(Image comparison data)
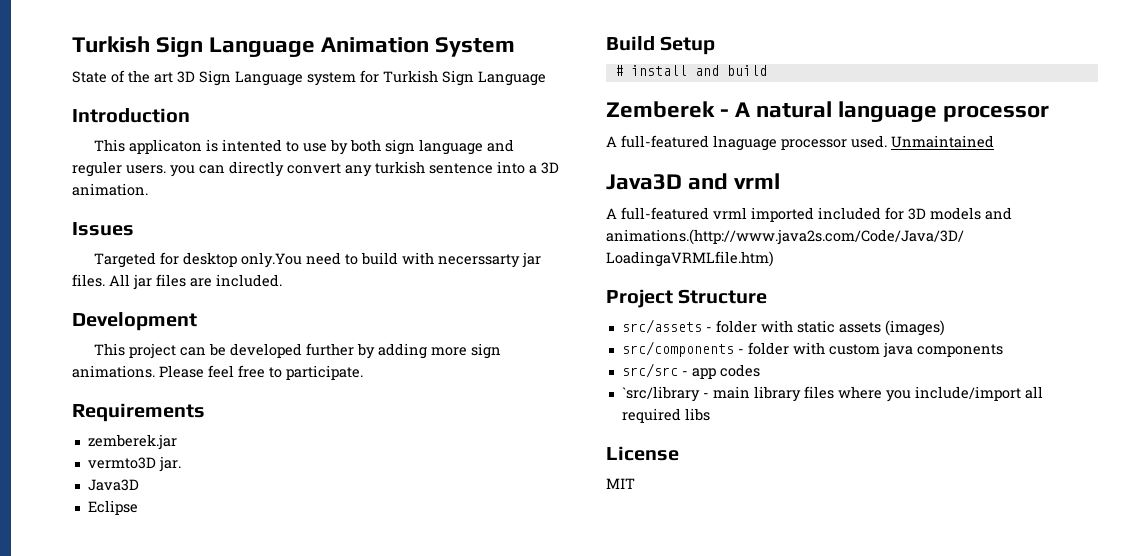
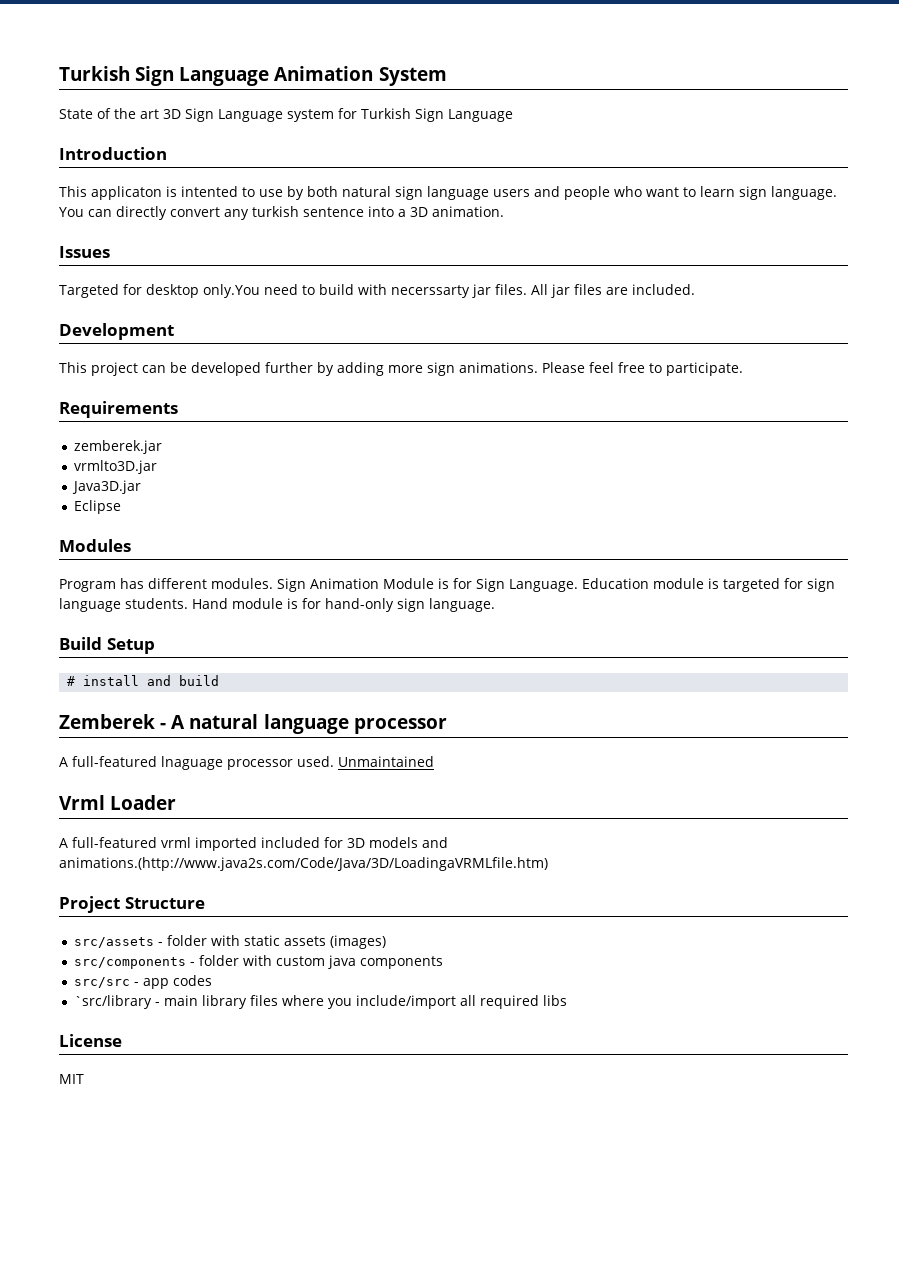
- This applicaton is intented to use by both sign language and reguler users. you can directly convert any turkish sentence into a 3D animation.
+ This applicaton is intented to use by both natural sign language users and people who want to learn sign language. You can directly convert any turkish sentence into a 3D animation.
- vermto3D jar.
- Java3D
+ vrmlto3D.jar
+ Java3D.jar
  Eclipse
+ Modules
+ Program has different modules. Sign Animation Module is for Sign Language. Education module is targeted for sign language students. Hand module is for hand-only sign language.
- Java3D and vrml
+ Vrml Loader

* DIRECTIONS
When a record holds a picture, leave that picture out; copy the rest verbatim.

* SOLUTION BELOW
- This applicaton is intented to use by both sign language and reguler users. you can directly convert any turkish sentence into a 3D animation.
+ This applicaton is intented to use by both natural sign language users and people who want to learn sign language. You can directly convert any turkish sentence into a 3D animation.
- vermto3D jar.
- Java3D
+ vrmlto3D.jar
+ Java3D.jar
  Eclipse
+ Modules
+ Program has different modules. Sign Animation Module is for Sign Language. Education module is targeted for sign language students. Hand module is for hand-only sign language.
- Java3D and vrml
+ Vrml Loader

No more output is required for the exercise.